On this lecture it is important not to go too slowly. The instructor must touch on the many topics covered here without bogging down, since our goal is to work down to fundamental questions. A slow and detailed exposition would spend 2 weeks on this one slide set and yet would be almost entirely superficial! You might consider trimming slides if you don't like my pace on the first parts of the lecture, where I tend to really blast through the material.
The lecture starts by asking "what really happens" when a program first tries to find and connect with a Web Service. The point is that with this architecture one often has many options for a desired service.
In this lecture hall, I want my slides to project on the overhead projector. But the room is full of devices that might support that interface, even including cell telephones, other laptops, the projector just on the other side of the wall in the next room (perhaps it can "hear" me), etc. How will my computer wisely pick the right device?
The main topic here is discovery: naming. My objective is for the students to realize that there are many "layers" at which name resolution occurs: the URLs in a web page, which are often generated on demand just for the client; the DNS mapping of names to IP addresses, the interpretation of IP addresses, the routing infrastructure, load-balancers, etc. Potentially logic is needed both on the client side of each of these layers and on the server side.
Yet Web Services has a rather inadequate naming mechanism; services describe themselves using UDDI. The lecture spends a few minutes looking at a WSDL description and a UDDI database to illustrate the ideas. Beyond this we can hack solutions, like the DNS mechanisms just mentioned, but there is no uniformity and poor platform support for such things.
The key thing to explain to the students is that unlike prior architectures like CORBA, which emerged as ground-up designs covering "all the issues" for a style of client-server computing, Web Services is designed for a maximum of compatibility with web sites and the way they serve up documents.
One consequence is that if we look at a hard problem like service discovery, we often need to think about it not as a question all by itself but rather as a generalization of some thing web sites do. The service discovery problem is about linking a client application on some machine to a service it wants to get some response out of, perhaps the Amazon.com product popularity service. But Amazon has many data centers and many nodes and this service might run on multiple ones, it might have varying numbers of nodes, etc. Discovery – binding the client to the “right one” – is hard.
Making it harder is that web services treats questions like this as "analogous" to other questions such as the one of finding the right service to get a page from in a large web center hosting content -- a CDN. When a client accesses a CDN to download a web page or picture, the request needs to be directed to the right place. This is a lot like ending a request from a client to a data center which has a representative of that service running on it.
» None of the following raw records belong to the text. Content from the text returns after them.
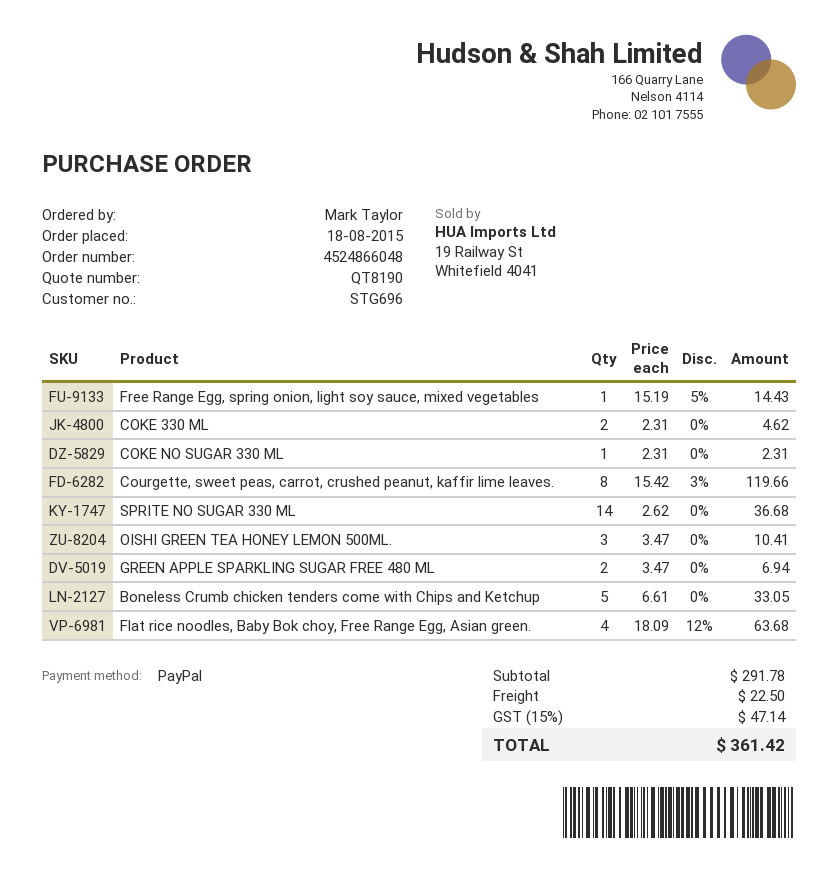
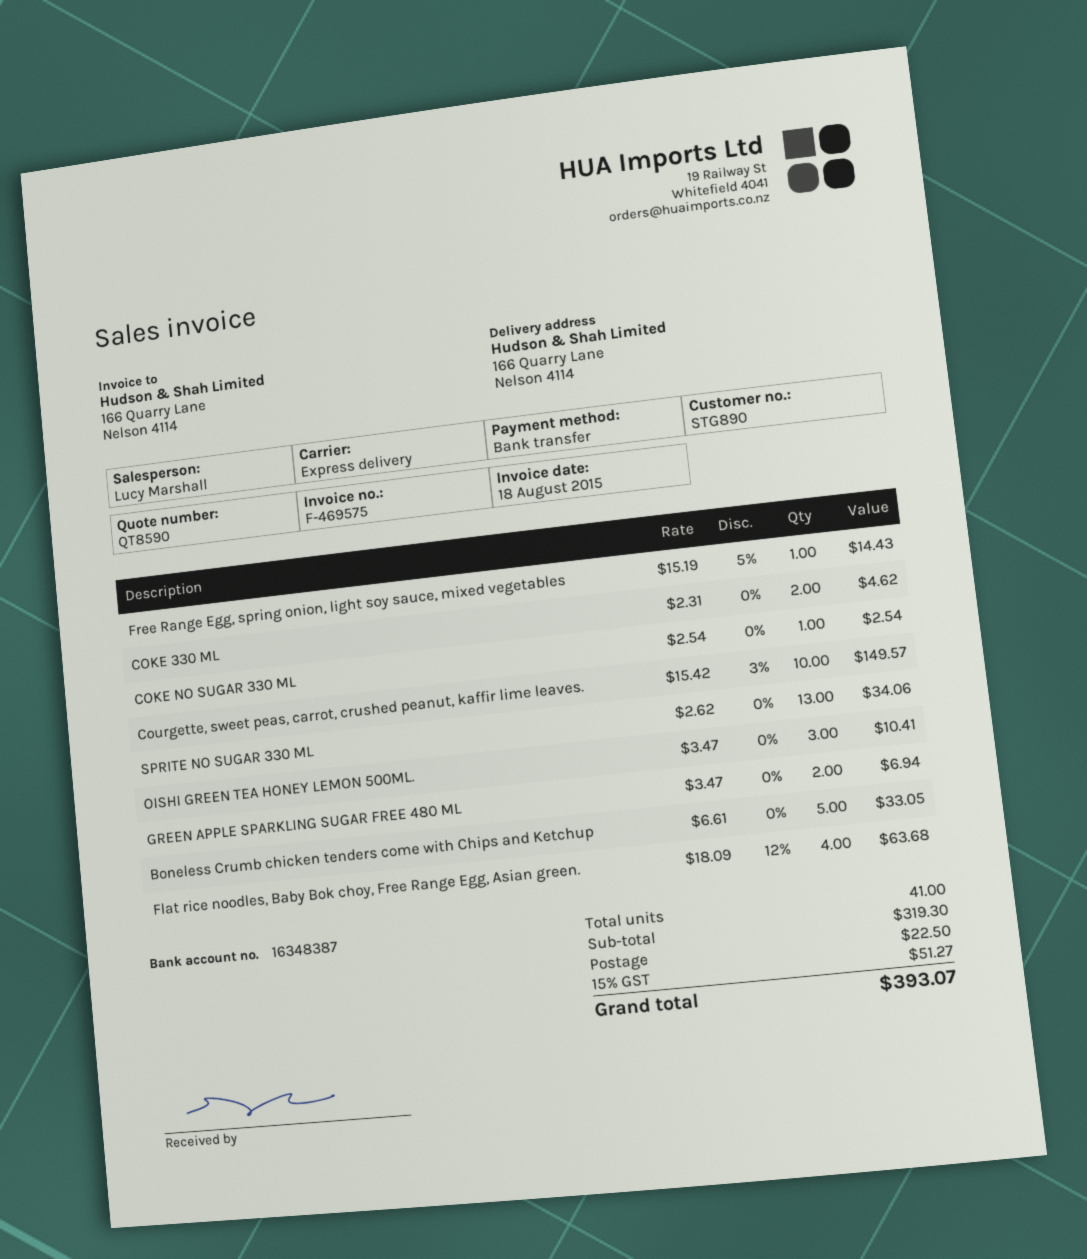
quote number: QT8190 -> QT8590
customer number: STG696 -> STG890
payment method: PayPal -> bank transfer
COKE NO SUGAR 330 ML: 1 x 2.31 = 2.31 -> 1 x 2.54 = 2.54
Courgette, sweet peas, carrot, crushed peanut, kaffir lime leaves.: 8 x 15.42 - 3% = 119.66 -> 10 x 15.42 - 3% = 149.57
SPRITE NO SUGAR 330 ML: 14 x 2.62 = 36.68 -> 13 x 2.62 = 34.06
subtotal: 291.78 -> 319.30
tax: 15% = 47.14 -> 15% = 51.27
total: 361.42 -> 393.07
To look at the mechanisms that enter when a CDN serves up a page we looked at how Akamai serves pages. Akamai partners with cnn.com to host pictures by caching their content. Clients fetching a page from CNN get one with rewritten URLs that point into Akamai, and then when you render the page, those pictures are copied out of the Akamai content service instead of directly from CNN (this is sometimes slower, as seen in the study at the end of the slide set, but is usually more reliable).
We saw that there are many levels at which Akamai needs control. It needs to worry about load balancing requests to "akamai.com" and does this partly by handing out fake sub-domain names like g.1234.akamai.com, and partly by having many servers for the root of each of those subdomains. Then there is an internal level of routing associated with categories of content and sizes of objects. Akamai tries to route a client’s request to a “nearby” content server. Finally you get down to the level of clusters of nodes that replicate the content and can return copies to that client system.
In working with web services, what we run into is that same structure, but now instead of worrying only about serving up web pages like Akamai does, we are trying to send each RPC request to the "right" server to handle it. But a weakness of the WS architecture is that many of the needed features are simply missing from the overall design. Hari Balakrishnan (MIT) has published on this problem, in fact. Moreover, things we knew how to do in past architectures might not solve the same problems in web services. For example, CORBA styles of solution probably would be rejected by the WWW community because anything that one adds to Web Services always tries to parallel the ways that documents can be fetched from complex data centers or web sites.
Later in CS514 we will be focused on small, clear, self-contained mechanisms such as "a protocol for replicating data for fault-tolerance". But we need to always keep in mind that any mechanisms we explore would also need to be used in web services settings. And not everything is permitted -- to convince the WWW consortium, a mechanism needs to fit their expectations, which means it needs to be as parallel to some web site mechanism as possible!
This is why Hari Balikrishnan and some colleagues are arguing for a new multi-layer naming and discovery architecture. Presumably, if the architecture was standard we would also have standard ways to supply the needed logic in order to specialize a given "path". The steps in his multi-level architecture are very parallel to the way that we talk to web sites about documents and this increases the chances that the WWW community will consider his proposal.
For example, the client may have a choice: buy the books for CS514 from Amazon, Barnes and Noble, or directly from Springer. Having picked the supplier, perhaps Amazon, Amazon may want this request to go to its New Jersey warehouse; within that warehouse we may want the transaction to hit the right services, the right subgroup within that service, the right member. And then we need to deal with routing... Quite a mess, yet this is the world in which we live today. If you work in distributed systems, it doesn't get better than this!
Take-aways? Web Services only go "so far" and often, real developers simply must go beyond the limits. Such is the case for naming, and it will happen for other technologies too. We'll see this again and again.